According to a first aspect of the present invention, there is provided a through hole forming sleeve for pouring concrete, which is inserted when pouring concrete on a concrete wall, a beam or a floor, and is removed after removing the formwork. Is a sleeve used to form a concrete, which is hard to adhere to concrete and has an outer tapered surface having a draft. In the third aspect, it is made of polyethylene, and in the fourth aspect, the release layer is provided on the surface of the sleeve core body.

According to a fifth aspect of the present invention, there is provided a through hole forming sleeve for pouring concrete, wherein the sleeve wall thickness is increased toward the large diameter end side in the sleeve of the first to fourth aspects.

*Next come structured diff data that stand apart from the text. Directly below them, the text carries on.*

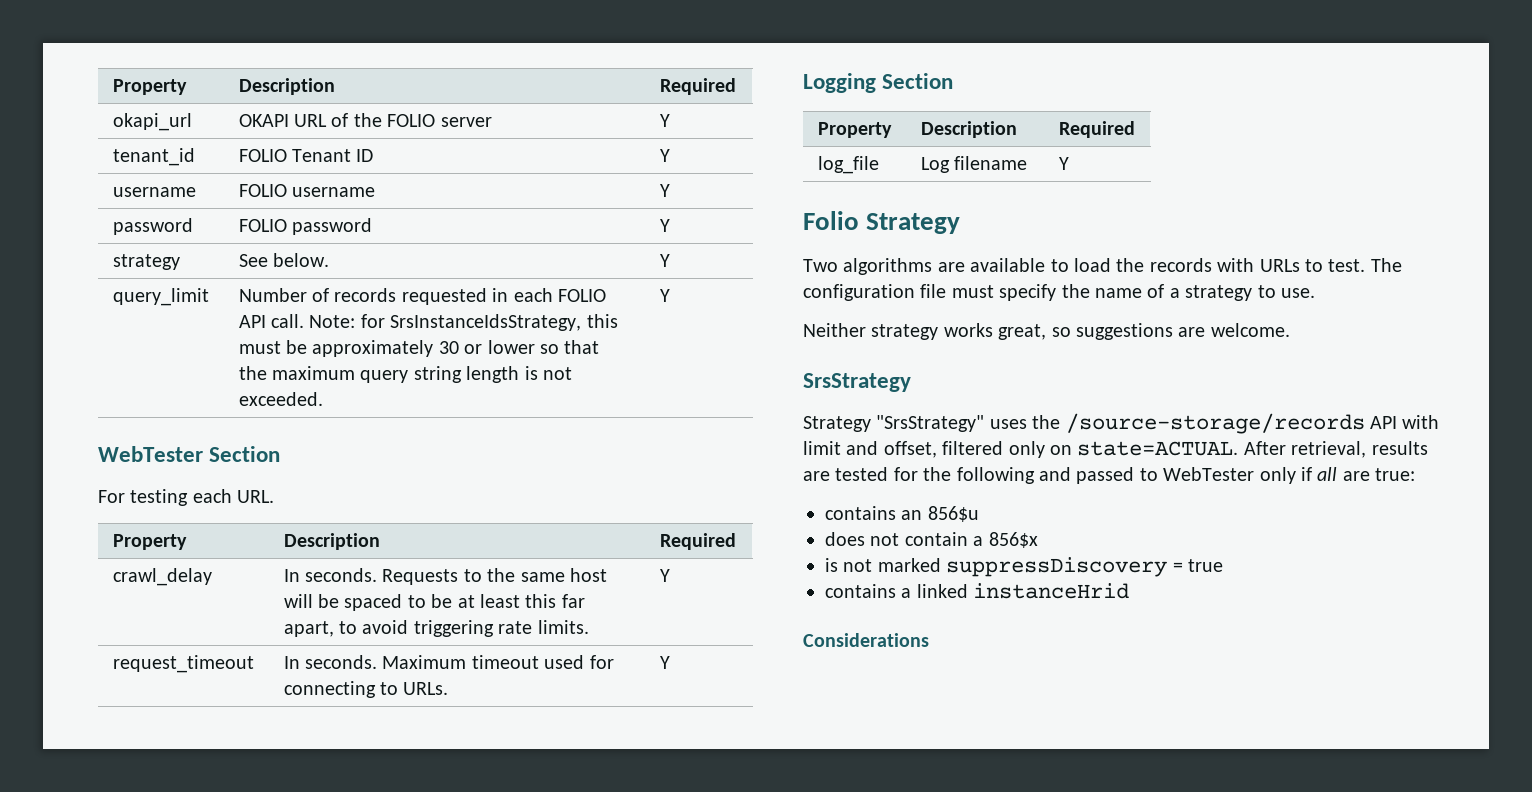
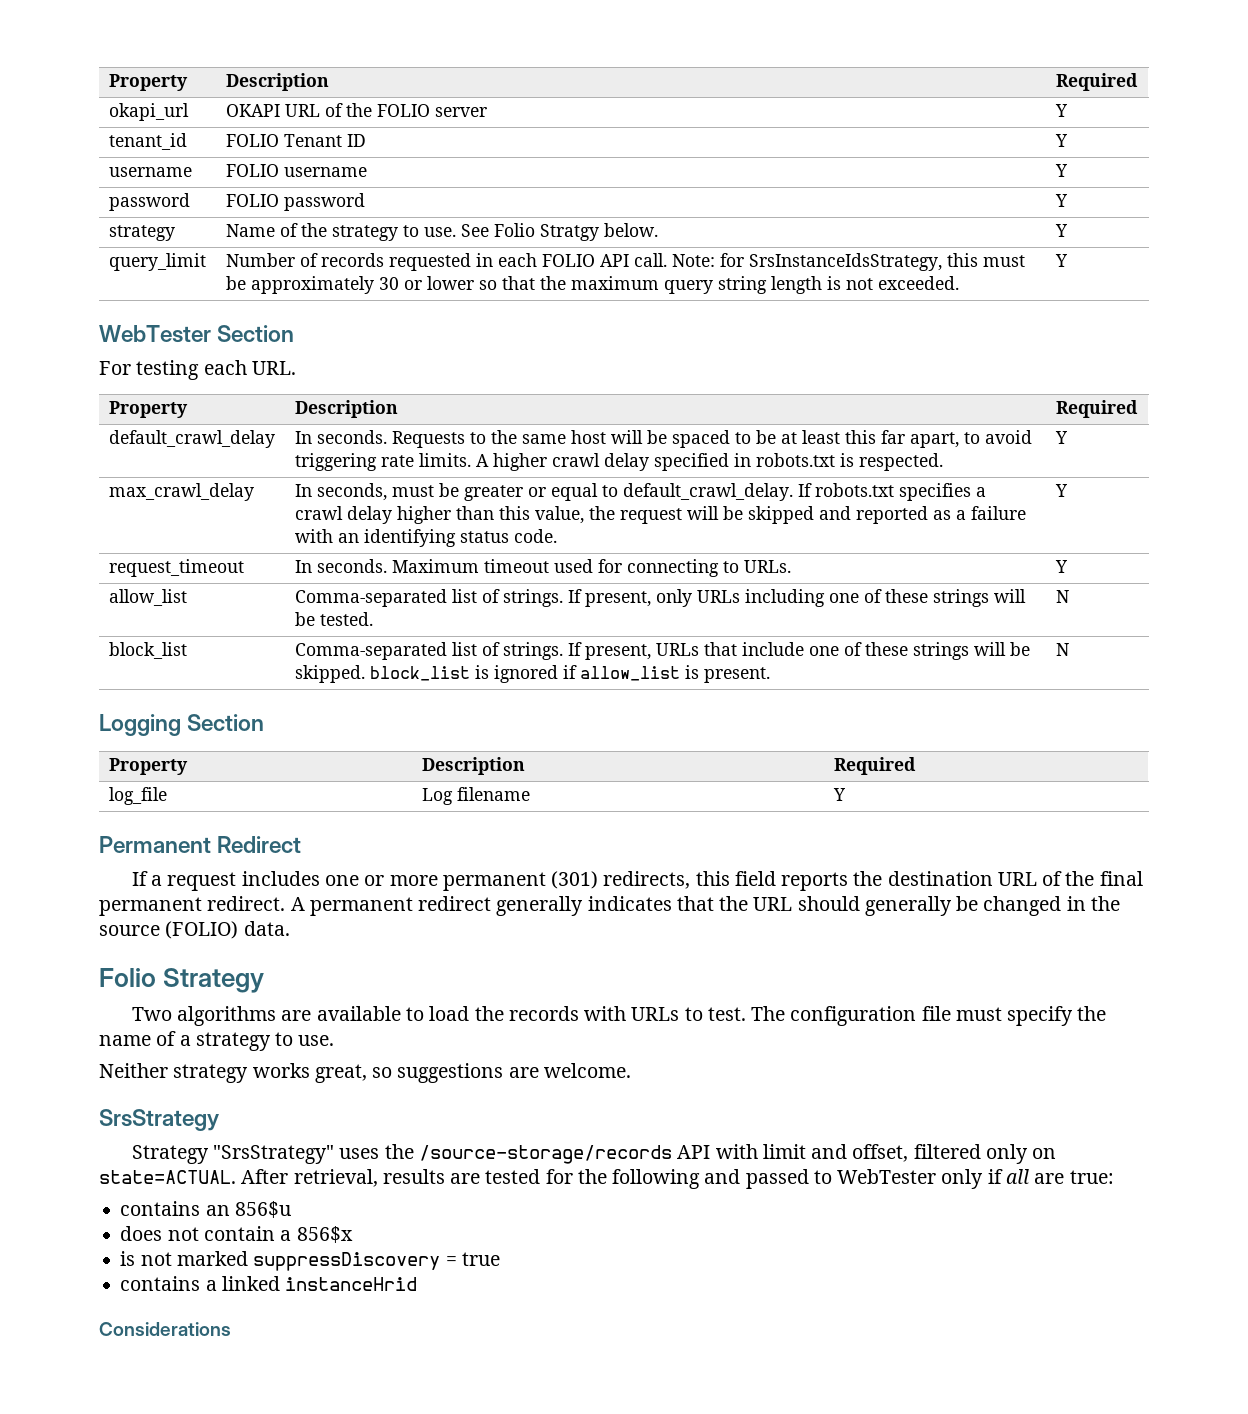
[238,254,268,267] See -> [225,223,599,241] Name of the strategy to use. See Folio Stratgy
[112,568,212,586] crawl_delay -> [108,430,275,448] default_crawl_delay
(589, 627) none -> [475,453,943,471] [1054,431,1067,444] [108,483,254,501] [294,483,986,501] [294,506,1026,524] [294,529,557,547] A higher crawl delay specified in robots.txt is respected. | Y // max_crawl_delay | In seconds, must be greater or equal to default_crawl_delay. If robots.txt specifies a crawl delay higher than this value, the request will be skipped and reported as a failure with an identifying status code.
(670, 662) none -> [108,589,187,606] [294,589,1026,607] [294,612,373,626] [1055,590,1069,603] [108,642,187,659] [294,642,1030,660] [294,665,770,683] [1055,643,1069,656] // allow_list | Comma-separated list of strings. If present, only URLs including one of these strings will be tested. | N // block_list | Comma-separated list of strings. If present, URLs that include one of these strings will be skipped. block_list is ignored if allow_list is present. | N
(1069, 163) none -> [99,836,302,853] [131,871,1143,891] [99,896,1120,916] [99,921,290,939] // Permanent Redirect // If a request includes one or more permanent (301) redirects, this field reports the destination URL of the final permanent redirect. A permanent redirect generally indicates that the URL should generally be changed in the source (FOLIO) data.

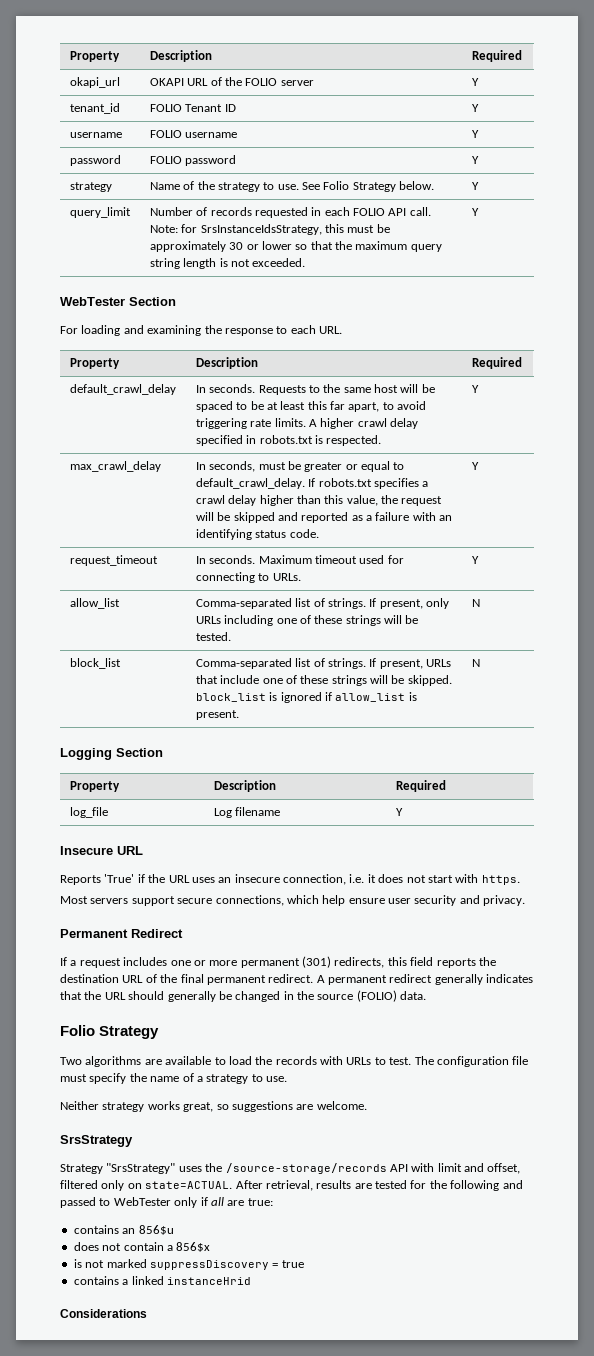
[539,224,599,241] Stratgy -> [352,182,396,192] Strategy
[136,360,200,380] testing -> [81,325,288,336] loading and examining the response to
(845, 794) none -> [60,846,143,855] [60,874,520,885] [60,895,526,906] // Insecure URL // Reports 'True' if the URL uses an insecure connection, i.e. it does not start with https. // Most servers support secure connections, which help ensure user security and privacy.

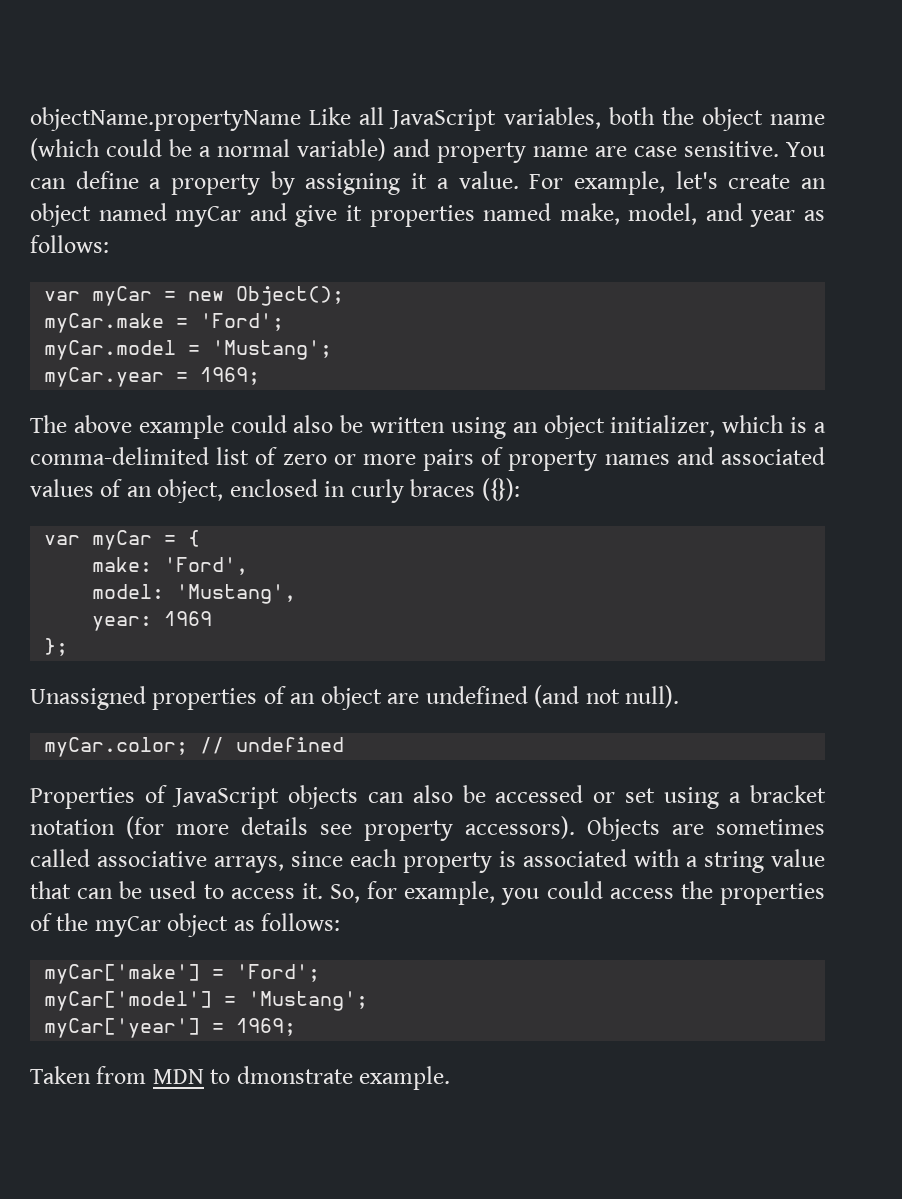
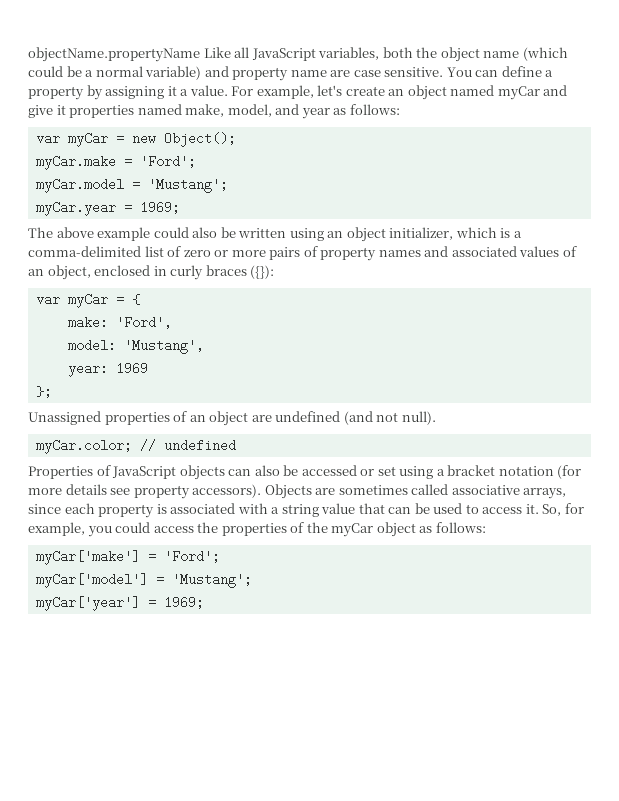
[30,1066,451,1090] // Taken from MDN to dmonstrate example. -> (204, 602) none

A method of forming a through hole at the time of placing concrete according to claim 6 is a method of forming a through hole at the time of constructing a concrete wall, a beam, or a floor.
5 At least one end of any of the through hole forming sleeves is fixed to the inner surface of the formwork, concrete is poured into the formwork, the formwork is removed, the sleeve is removed, and the removed sleeve is re-used for the next construction. It is characterized by being used.

A method of forming a through hole at the time of pouring concrete according to a seventh aspect is characterized in that the sleeve for forming a through hole can be telescopically expanded and contracted.

According to an eighth aspect of the present invention, there is provided a method of forming a through hole during concrete pouring, in which at least one end of the through hole forming sleeve is fixed to the inner surface of the mold by attaching a core member to the inner surface of the mold. At least one end of the sleeve is inserted into the member.

[0013]

BEST MODE FOR CARRYING OUT THE INVENTION Embodiments of the present invention will be described below with reference to the drawings. FIG. 1 shows an embodiment of a through-hole forming sleeve in a concrete wall or the like according to the present invention, which is made of a synthetic resin that is difficult to adhere to concrete, for example, polyethylene, and has a tapered outer surface for imparting a predetermined draft. Further, the wall thickness is increased to the one end side fixed to the mold 2a, and t1> t2.
Further, the outer diameter at the small-diameter end is made smaller than the inner diameter at the large-diameter end so that stacking is possible. In place of polyethylene, a metal or hard vinyl chloride resin sleeve core is provided with a release layer on the surface thereof, for example, a winding layer of a release film such as a polyethylene film or a coating layer of a silicone release agent. It can also be used.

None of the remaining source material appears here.